THE TASK = Exactly as they appear below, repeat the lines from the one with "tax: 4% = 88.49 -> 4% = 77.67" through the one with "Manicotto Intercooler Seat W18683H: 40", and no others.
(RECORDS TO USE)
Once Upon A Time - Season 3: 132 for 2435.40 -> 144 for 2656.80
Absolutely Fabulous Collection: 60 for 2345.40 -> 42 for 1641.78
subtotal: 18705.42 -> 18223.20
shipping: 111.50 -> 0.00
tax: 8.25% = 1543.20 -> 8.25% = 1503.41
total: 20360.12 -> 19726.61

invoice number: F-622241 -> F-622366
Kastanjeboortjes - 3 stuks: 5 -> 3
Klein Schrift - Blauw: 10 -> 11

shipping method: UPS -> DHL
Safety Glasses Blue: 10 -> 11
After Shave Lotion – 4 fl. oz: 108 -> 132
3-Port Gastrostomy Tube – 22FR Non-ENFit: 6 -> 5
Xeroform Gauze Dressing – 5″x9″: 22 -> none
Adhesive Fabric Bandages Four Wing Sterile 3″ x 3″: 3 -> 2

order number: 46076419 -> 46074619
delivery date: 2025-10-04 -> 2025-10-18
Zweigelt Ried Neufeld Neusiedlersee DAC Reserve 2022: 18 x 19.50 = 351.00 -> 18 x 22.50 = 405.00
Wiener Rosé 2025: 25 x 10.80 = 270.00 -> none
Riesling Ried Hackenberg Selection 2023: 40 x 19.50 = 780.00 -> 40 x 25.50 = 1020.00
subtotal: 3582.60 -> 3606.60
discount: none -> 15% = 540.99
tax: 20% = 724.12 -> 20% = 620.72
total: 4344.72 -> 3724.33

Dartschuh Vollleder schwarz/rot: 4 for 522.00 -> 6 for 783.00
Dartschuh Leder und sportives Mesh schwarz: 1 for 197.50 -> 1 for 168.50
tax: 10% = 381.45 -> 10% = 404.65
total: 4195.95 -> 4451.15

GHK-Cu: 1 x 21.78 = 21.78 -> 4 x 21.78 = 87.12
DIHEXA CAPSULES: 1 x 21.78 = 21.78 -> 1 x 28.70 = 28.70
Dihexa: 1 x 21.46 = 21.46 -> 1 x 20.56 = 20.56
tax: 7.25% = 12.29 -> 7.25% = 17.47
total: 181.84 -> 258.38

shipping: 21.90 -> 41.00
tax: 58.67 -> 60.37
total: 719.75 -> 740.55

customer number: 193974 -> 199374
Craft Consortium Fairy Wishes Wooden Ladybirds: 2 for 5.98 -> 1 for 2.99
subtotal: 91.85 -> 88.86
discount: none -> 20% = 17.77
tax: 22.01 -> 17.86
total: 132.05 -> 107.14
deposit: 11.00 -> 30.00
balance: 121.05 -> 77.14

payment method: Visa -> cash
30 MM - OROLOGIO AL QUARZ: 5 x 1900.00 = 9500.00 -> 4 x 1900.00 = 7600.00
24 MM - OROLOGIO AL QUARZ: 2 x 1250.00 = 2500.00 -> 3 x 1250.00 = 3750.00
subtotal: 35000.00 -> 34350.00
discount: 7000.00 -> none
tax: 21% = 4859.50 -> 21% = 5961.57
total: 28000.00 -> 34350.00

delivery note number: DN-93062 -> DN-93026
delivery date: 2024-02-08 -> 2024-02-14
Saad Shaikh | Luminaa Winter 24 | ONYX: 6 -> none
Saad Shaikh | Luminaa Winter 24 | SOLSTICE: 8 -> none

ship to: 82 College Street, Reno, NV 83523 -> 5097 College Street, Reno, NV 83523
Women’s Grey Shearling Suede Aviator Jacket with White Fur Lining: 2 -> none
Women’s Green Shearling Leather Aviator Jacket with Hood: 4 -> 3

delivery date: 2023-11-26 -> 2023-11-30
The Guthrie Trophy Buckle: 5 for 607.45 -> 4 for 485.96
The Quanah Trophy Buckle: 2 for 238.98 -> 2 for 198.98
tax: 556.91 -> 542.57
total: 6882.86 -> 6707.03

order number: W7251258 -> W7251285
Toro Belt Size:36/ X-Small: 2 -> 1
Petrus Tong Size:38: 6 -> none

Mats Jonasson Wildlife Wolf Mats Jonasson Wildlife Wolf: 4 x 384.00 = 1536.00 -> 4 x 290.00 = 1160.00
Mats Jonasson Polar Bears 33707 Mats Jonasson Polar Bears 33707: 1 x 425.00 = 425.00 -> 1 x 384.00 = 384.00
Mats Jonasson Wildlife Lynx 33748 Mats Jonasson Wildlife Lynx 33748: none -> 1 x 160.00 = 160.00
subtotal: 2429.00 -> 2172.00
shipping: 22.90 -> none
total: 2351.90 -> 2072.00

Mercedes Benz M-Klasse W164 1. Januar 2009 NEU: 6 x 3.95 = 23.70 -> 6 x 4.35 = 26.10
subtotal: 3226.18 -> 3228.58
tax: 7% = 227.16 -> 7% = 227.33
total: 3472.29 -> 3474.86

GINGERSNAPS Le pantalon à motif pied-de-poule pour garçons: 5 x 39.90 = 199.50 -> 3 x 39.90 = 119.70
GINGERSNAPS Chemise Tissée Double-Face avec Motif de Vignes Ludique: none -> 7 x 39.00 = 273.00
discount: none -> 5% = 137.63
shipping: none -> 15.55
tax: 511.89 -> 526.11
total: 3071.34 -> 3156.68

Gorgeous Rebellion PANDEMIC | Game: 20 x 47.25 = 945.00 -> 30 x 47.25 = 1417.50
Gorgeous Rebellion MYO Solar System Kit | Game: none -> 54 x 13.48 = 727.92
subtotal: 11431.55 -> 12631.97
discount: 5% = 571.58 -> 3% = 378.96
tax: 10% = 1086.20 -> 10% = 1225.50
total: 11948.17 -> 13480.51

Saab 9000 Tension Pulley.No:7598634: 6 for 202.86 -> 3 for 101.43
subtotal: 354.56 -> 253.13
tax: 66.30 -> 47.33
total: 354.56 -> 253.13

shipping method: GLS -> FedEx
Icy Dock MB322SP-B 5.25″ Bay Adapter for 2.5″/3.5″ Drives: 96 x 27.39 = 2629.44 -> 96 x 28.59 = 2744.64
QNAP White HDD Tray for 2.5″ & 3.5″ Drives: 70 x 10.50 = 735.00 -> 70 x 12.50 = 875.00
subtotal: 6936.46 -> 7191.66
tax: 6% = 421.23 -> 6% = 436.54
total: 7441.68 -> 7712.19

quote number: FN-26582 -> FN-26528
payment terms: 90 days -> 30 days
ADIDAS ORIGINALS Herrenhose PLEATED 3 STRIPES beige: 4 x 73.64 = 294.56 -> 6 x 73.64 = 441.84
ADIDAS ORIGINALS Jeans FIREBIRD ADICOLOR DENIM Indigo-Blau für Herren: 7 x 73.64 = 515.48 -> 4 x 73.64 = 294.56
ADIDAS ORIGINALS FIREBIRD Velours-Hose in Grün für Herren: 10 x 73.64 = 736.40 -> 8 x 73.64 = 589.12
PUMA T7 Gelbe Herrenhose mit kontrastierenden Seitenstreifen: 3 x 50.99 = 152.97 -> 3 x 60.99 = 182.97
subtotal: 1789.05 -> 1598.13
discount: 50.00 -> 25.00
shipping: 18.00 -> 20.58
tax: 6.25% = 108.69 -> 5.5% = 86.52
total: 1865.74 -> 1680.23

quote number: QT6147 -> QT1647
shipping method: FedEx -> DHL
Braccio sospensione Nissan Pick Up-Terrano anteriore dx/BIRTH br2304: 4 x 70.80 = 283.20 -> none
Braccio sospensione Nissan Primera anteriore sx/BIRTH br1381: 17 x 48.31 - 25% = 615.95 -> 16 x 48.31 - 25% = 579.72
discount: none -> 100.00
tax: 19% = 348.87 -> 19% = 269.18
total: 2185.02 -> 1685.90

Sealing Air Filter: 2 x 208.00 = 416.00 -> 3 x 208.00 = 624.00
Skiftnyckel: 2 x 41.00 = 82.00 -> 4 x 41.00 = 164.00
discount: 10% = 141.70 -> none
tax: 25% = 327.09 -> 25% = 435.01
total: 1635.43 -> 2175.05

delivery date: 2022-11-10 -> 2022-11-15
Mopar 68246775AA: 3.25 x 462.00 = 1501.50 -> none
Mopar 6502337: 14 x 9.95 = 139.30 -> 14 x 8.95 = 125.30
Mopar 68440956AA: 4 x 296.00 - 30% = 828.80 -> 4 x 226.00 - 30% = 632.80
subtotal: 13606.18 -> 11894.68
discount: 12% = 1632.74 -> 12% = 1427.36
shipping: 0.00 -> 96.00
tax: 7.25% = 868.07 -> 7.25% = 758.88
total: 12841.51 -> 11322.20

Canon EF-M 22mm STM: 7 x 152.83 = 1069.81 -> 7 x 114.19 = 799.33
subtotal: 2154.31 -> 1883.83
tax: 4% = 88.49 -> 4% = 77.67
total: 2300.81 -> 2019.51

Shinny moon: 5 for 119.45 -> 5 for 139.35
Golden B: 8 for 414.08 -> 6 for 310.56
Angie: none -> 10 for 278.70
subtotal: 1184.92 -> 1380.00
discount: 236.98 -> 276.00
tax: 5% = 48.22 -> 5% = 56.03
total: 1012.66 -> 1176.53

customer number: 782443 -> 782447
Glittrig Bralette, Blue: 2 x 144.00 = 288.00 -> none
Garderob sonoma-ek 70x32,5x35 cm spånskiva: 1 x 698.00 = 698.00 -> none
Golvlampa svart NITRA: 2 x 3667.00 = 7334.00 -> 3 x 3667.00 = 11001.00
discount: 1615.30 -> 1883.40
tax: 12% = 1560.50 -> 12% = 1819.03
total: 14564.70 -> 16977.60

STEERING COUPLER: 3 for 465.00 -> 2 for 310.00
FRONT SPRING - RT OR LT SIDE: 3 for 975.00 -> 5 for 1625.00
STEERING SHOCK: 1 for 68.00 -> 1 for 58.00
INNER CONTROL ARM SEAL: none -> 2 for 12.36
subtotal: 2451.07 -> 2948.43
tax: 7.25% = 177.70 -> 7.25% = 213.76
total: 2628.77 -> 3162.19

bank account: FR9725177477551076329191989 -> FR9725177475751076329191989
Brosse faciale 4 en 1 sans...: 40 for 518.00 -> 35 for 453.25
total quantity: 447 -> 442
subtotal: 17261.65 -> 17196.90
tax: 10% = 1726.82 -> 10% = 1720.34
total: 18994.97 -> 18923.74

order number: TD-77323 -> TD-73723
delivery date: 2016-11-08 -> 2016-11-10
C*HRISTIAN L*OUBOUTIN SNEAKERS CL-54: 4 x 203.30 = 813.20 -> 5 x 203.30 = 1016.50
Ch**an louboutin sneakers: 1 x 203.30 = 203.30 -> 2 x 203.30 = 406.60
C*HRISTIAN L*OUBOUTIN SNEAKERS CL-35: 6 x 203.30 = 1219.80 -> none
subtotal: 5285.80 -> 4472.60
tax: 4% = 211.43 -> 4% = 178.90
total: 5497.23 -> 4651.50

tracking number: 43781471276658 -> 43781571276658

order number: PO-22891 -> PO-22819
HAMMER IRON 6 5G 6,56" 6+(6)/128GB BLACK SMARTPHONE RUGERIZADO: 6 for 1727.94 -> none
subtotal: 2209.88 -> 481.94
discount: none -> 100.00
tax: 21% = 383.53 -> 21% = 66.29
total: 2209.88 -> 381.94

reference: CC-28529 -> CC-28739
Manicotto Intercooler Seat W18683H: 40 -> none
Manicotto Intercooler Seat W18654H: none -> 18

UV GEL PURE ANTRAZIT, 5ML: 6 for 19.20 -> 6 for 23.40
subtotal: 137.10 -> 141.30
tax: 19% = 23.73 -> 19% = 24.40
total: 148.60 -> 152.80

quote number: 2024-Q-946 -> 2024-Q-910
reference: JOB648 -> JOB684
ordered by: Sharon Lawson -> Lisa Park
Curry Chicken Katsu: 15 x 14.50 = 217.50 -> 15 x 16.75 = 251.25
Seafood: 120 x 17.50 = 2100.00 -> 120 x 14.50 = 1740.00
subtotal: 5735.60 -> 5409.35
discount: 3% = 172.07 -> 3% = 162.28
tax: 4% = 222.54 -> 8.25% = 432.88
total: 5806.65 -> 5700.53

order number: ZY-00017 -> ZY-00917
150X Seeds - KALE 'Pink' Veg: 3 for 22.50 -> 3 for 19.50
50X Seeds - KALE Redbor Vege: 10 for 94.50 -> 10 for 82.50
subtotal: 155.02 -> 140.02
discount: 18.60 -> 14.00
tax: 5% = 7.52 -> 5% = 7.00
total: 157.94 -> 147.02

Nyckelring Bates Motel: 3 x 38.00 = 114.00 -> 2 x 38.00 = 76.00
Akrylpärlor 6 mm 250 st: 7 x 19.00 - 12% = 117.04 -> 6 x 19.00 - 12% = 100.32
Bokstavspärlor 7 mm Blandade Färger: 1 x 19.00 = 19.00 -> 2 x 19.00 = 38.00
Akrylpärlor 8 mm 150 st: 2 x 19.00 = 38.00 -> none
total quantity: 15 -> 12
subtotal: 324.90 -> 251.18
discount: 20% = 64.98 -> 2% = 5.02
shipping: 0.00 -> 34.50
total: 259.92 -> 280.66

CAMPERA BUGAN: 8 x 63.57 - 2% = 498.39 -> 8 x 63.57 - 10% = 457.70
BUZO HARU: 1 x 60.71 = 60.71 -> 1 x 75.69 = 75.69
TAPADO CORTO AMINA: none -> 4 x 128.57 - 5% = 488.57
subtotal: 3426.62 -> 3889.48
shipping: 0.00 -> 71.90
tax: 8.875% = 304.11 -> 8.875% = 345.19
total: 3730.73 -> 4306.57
(End RECORDS TO USE)
RESPONSE =
tax: 4% = 88.49 -> 4% = 77.67
total: 2300.81 -> 2019.51

Shinny moon: 5 for 119.45 -> 5 for 139.35
Golden B: 8 for 414.08 -> 6 for 310.56
Angie: none -> 10 for 278.70
subtotal: 1184.92 -> 1380.00
discount: 236.98 -> 276.00
tax: 5% = 48.22 -> 5% = 56.03
total: 1012.66 -> 1176.53

customer number: 782443 -> 782447
Glittrig Bralette, Blue: 2 x 144.00 = 288.00 -> none
Garderob sonoma-ek 70x32,5x35 cm spånskiva: 1 x 698.00 = 698.00 -> none
Golvlampa svart NITRA: 2 x 3667.00 = 7334.00 -> 3 x 3667.00 = 11001.00
discount: 1615.30 -> 1883.40
tax: 12% = 1560.50 -> 12% = 1819.03
total: 14564.70 -> 16977.60

STEERING COUPLER: 3 for 465.00 -> 2 for 310.00
FRONT SPRING - RT OR LT SIDE: 3 for 975.00 -> 5 for 1625.00
STEERING SHOCK: 1 for 68.00 -> 1 for 58.00
INNER CONTROL ARM SEAL: none -> 2 for 12.36
subtotal: 2451.07 -> 2948.43
tax: 7.25% = 177.70 -> 7.25% = 213.76
total: 2628.77 -> 3162.19

bank account: FR9725177477551076329191989 -> FR9725177475751076329191989
Brosse faciale 4 en 1 sans...: 40 for 518.00 -> 35 for 453.25
total quantity: 447 -> 442
subtotal: 17261.65 -> 17196.90
tax: 10% = 1726.82 -> 10% = 1720.34
total: 18994.97 -> 18923.74

order number: TD-77323 -> TD-73723
delivery date: 2016-11-08 -> 2016-11-10
C*HRISTIAN L*OUBOUTIN SNEAKERS CL-54: 4 x 203.30 = 813.20 -> 5 x 203.30 = 1016.50
Ch**an louboutin sneakers: 1 x 203.30 = 203.30 -> 2 x 203.30 = 406.60
C*HRISTIAN L*OUBOUTIN SNEAKERS CL-35: 6 x 203.30 = 1219.80 -> none
subtotal: 5285.80 -> 4472.60
tax: 4% = 211.43 -> 4% = 178.90
total: 5497.23 -> 4651.50

tracking number: 43781471276658 -> 43781571276658

order number: PO-22891 -> PO-22819
HAMMER IRON 6 5G 6,56" 6+(6)/128GB BLACK SMARTPHONE RUGERIZADO: 6 for 1727.94 -> none
subtotal: 2209.88 -> 481.94
discount: none -> 100.00
tax: 21% = 383.53 -> 21% = 66.29
total: 2209.88 -> 381.94

reference: CC-28529 -> CC-28739
Manicotto Intercooler Seat W18683H: 40 -> none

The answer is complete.